START Data supplied
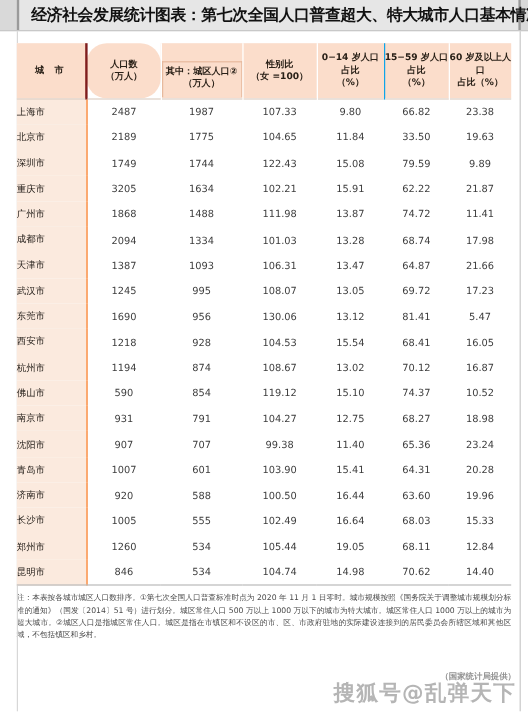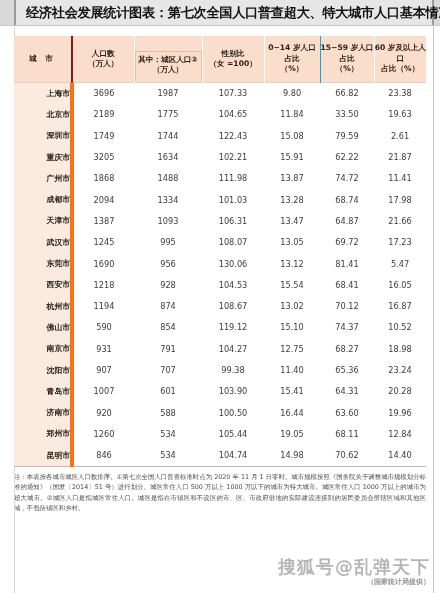--- a/index.html
+++ b/index.html
@@ -85,6 +85,7 @@
   }
   #pop-table thead th.hdr-pop {
     border-right: 1px solid #ffffff;
+    border-radius: 17px;
   }
   #pop-table thead th.hdr-urban {
     border-right: 1px solid #ffffff;

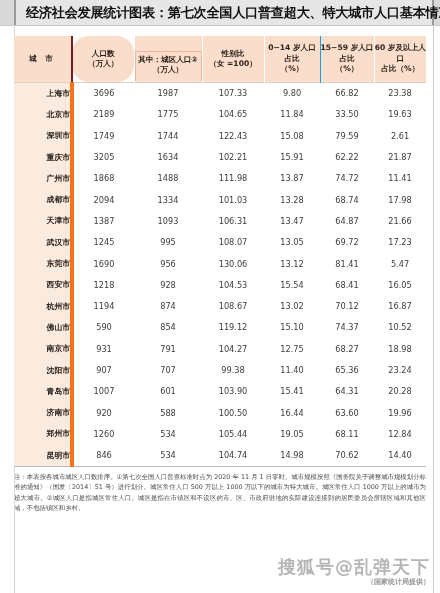--- a/index.html
+++ b/index.html
@@ -126,10 +126,10 @@
   #pop-table tbody td.city-cell {
     background: #fbeade;
     color: #1f1a15;
-    font-weight: bold;
+    font-weight: normal;
     font-size: 7.8px;
-    text-align: right;
-    border-right: 4px solid #f97316;
+    text-align: left;
+    border-right: 1px solid #f97316;
   }
   #pop-table tbody tr:last-child td {
     border-bottom: 1px solid #b9b9b9;

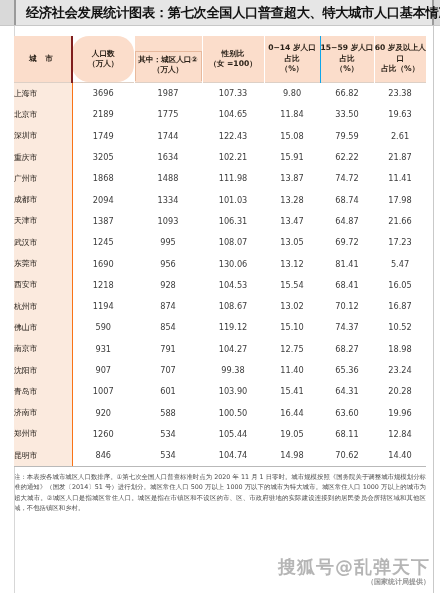--- a/index.html
+++ b/index.html
@@ -254,7 +254,7 @@
     <tbody id="table-body">
         <tr>
           <td class="city-cell">上海市</td>
-          <td>3696</td>
+          <td>2487</td>
           <td>1987</td>
           <td>107.33</td>
           <td>9.80</td>

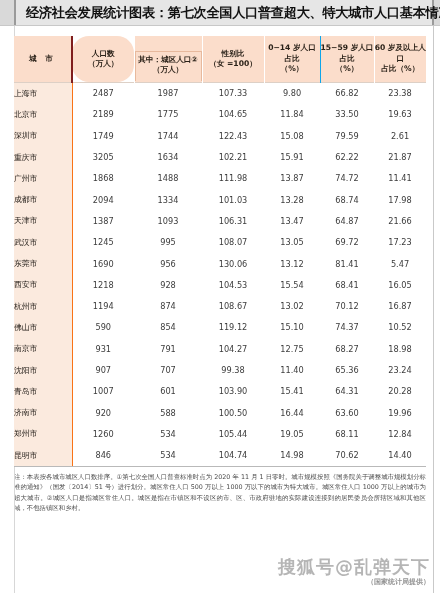--- a/index.html
+++ b/index.html
@@ -277,7 +277,7 @@
           <td>122.43</td>
           <td>15.08</td>
           <td>79.59</td>
-          <td>2.61</td>
+          <td>9.89</td>
         </tr>
         <tr>
           <td class="city-cell">重庆市</td>

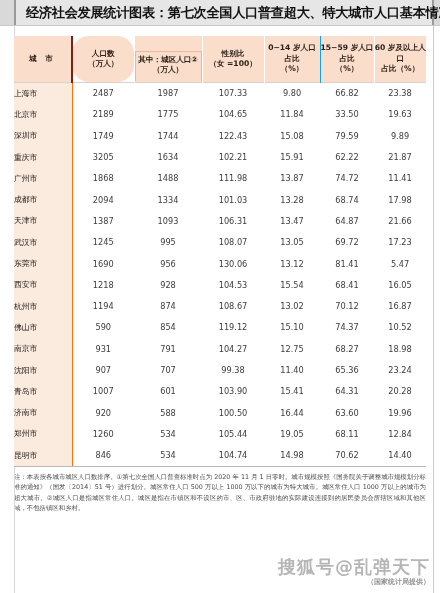--- a/index.html
+++ b/index.html
@@ -397,6 +397,15 @@
           <td>19.96</td>
         </tr>
         <tr>
+          <td class="city-cell">长沙市</td>
+          <td>1005</td>
+          <td>555</td>
+          <td>102.49</td>
+          <td>16.64</td>
+          <td>68.03</td>
+          <td>15.33</td>
+        </tr>
+        <tr>
           <td class="city-cell">郑州市</td>
           <td>1260</td>
           <td>534</td>

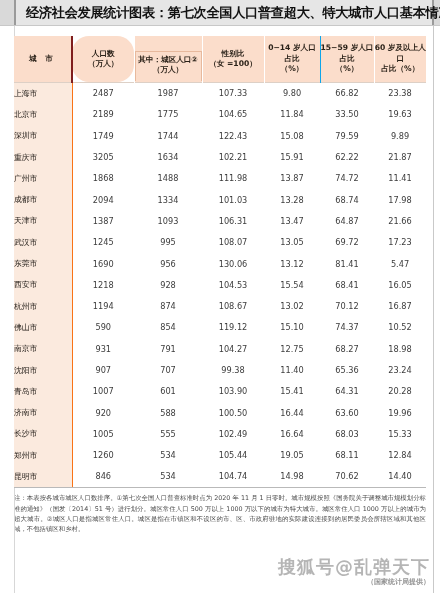--- a/index.html
+++ b/index.html
@@ -430,8 +430,8 @@
 <div id="footnote">注：本表按各城市城区人口数排序。①第七次全国人口普查标准时点为 2020 年 11 月 1 日零时。城市规模按照《国务院关于调整城市规模划分标准的通知》（国发〔2014〕51 号）进行划分。城区常住人口 500 万以上 1000 万以下的城市为特大城市。城区常住人口 1000 万以上的城市为超大城市。②城区人口是指城区常住人口。城区是指在市镇区和不设区的市、区、市政府驻地的实际建设连接到的居民委员会所辖区域和其他区域，不包括镇区和乡村。</div>
 
 <div id="watermark">
+  <div id="watermark-sub">（国家统计局提供）</div>
   <div id="watermark-main">搜狐号@乱弹天下</div>
-  <div id="watermark-sub">（国家统计局提供）</div>
 </div>
 
 </body></html>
END Data supplied
Give back each entry verbatim but drop its pictures.

**Result**
--- a/index.html
+++ b/index.html
@@ -85,6 +85,7 @@
   }
   #pop-table thead th.hdr-pop {
     border-right: 1px solid #ffffff;
+    border-radius: 17px;
   }
   #pop-table thead th.hdr-urban {
     border-right: 1px solid #ffffff;

--- a/index.html
+++ b/index.html
@@ -126,10 +126,10 @@
   #pop-table tbody td.city-cell {
     background: #fbeade;
     color: #1f1a15;
-    font-weight: bold;
+    font-weight: normal;
     font-size: 7.8px;
-    text-align: right;
-    border-right: 4px solid #f97316;
+    text-align: left;
+    border-right: 1px solid #f97316;
   }
   #pop-table tbody tr:last-child td {
     border-bottom: 1px solid #b9b9b9;

--- a/index.html
+++ b/index.html
@@ -254,7 +254,7 @@
     <tbody id="table-body">
         <tr>
           <td class="city-cell">上海市</td>
-          <td>3696</td>
+          <td>2487</td>
           <td>1987</td>
           <td>107.33</td>
           <td>9.80</td>

--- a/index.html
+++ b/index.html
@@ -277,7 +277,7 @@
           <td>122.43</td>
           <td>15.08</td>
           <td>79.59</td>
-          <td>2.61</td>
+          <td>9.89</td>
         </tr>
         <tr>
           <td class="city-cell">重庆市</td>

--- a/index.html
+++ b/index.html
@@ -397,6 +397,15 @@
           <td>19.96</td>
         </tr>
         <tr>
+          <td class="city-cell">长沙市</td>
+          <td>1005</td>
+          <td>555</td>
+          <td>102.49</td>
+          <td>16.64</td>
+          <td>68.03</td>
+          <td>15.33</td>
+        </tr>
+        <tr>
           <td class="city-cell">郑州市</td>
           <td>1260</td>
           <td>534</td>

--- a/index.html
+++ b/index.html
@@ -430,8 +430,8 @@
 <div id="footnote">注：本表按各城市城区人口数排序。①第七次全国人口普查标准时点为 2020 年 11 月 1 日零时。城市规模按照《国务院关于调整城市规模划分标准的通知》（国发〔2014〕51 号）进行划分。城区常住人口 500 万以上 1000 万以下的城市为特大城市。城区常住人口 1000 万以上的城市为超大城市。②城区人口是指城区常住人口。城区是指在市镇区和不设区的市、区、市政府驻地的实际建设连接到的居民委员会所辖区域和其他区域，不包括镇区和乡村。</div>
 
 <div id="watermark">
+  <div id="watermark-sub">（国家统计局提供）</div>
   <div id="watermark-main">搜狐号@乱弹天下</div>
-  <div id="watermark-sub">（国家统计局提供）</div>
 </div>
 
 </body></html>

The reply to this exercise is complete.